Rob Gunnell - Leave No Trace

Commissioners Recipe

Corn in a Cooler

  1. shucked corn
  2. cooler
  3. boiling water
  4. lay corn in cooler
  5. pour boiling water over corn
  6. close lid and wait at least 30 minutes (can leave longer)
  7. carefully remove corn from cooler
  8. eat corn

Commissioners Minute

Leave No Trace Scoutmaster Minute

A good way to protect the backcountry is to remember that while you are there, you are a visitor. When you visit a friend you are always careful to leave that person's home just as you found it. You would never think of dropping litter on the carpet, chopping down trees in the yard, putting soap in the drinking water, or marking your name on the living room wall.

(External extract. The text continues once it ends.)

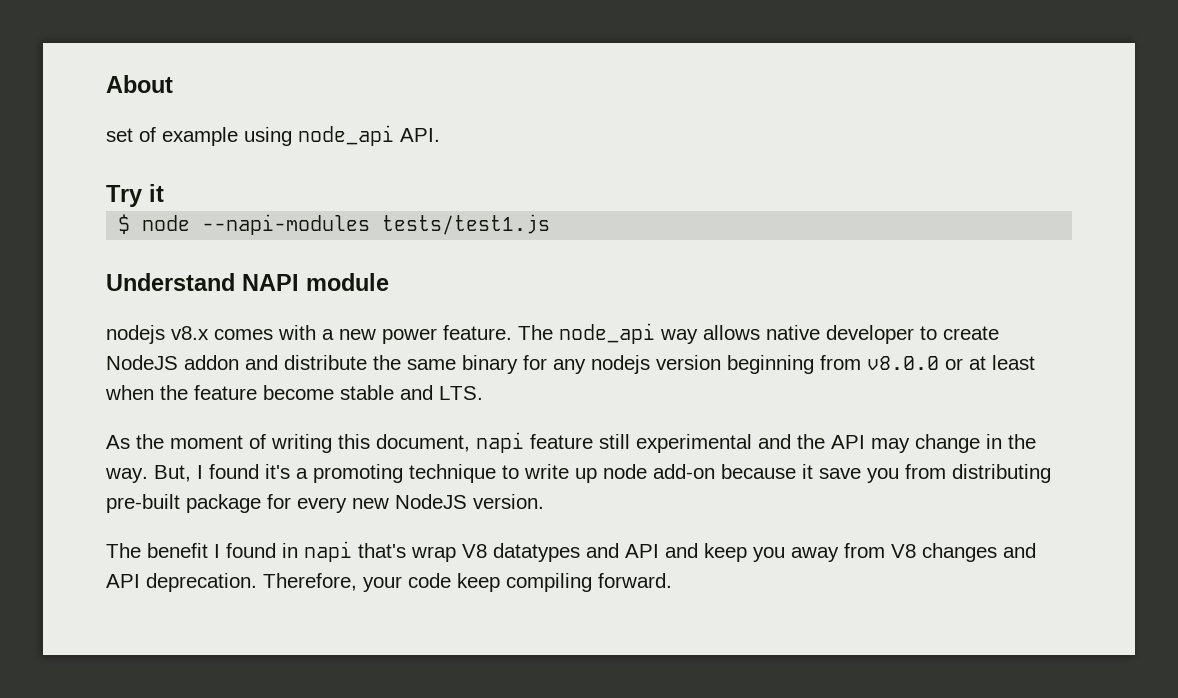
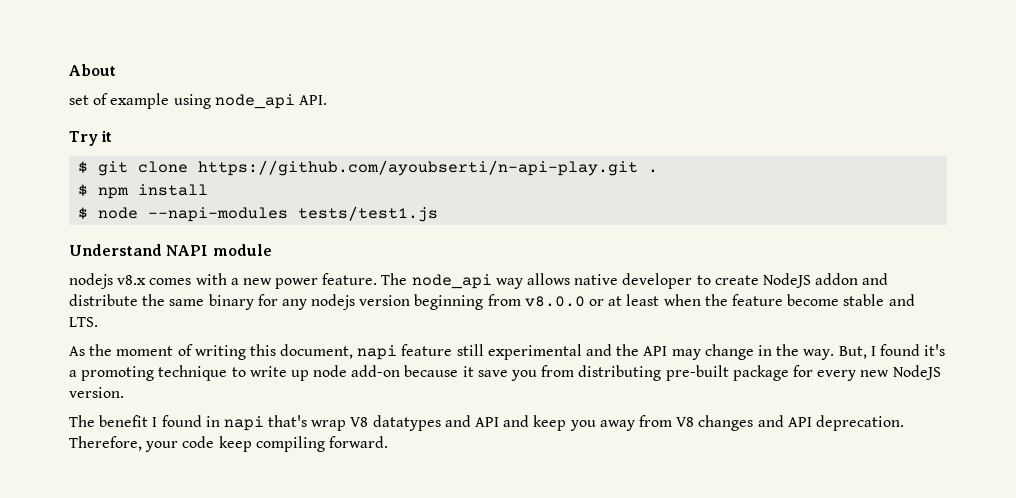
(164, 193) none -> [78,160,659,176] [78,184,209,199] // $ git clone https://github.com/ayoubserti/n-api-play.git . // $ npm install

When you visit the backcountry, the same courtesies apply. Leave everything just as you found it.
Hiking and camping without a trace are signs of an expert outdoorsman, and of a Scout or Scouter who cares for the environment. Travel lightly on the land.
"Leave No Trace" is a nationally recognized outdoor skills and ethics education program. The Boy Scouts of America is committed to this program. The principles of Leave No Trace are not rules; they are guidelines to follow at all times.
The Leave No Trace principles might not seem important at first glance, but their value is apparent when considering the combined effects of millions of outdoor visitors. One poorly located campsite or campfire is of little significance, but thousands of such instances seriously degrade the outdoor experience for all. Leaving no trace is everyone's responsibility.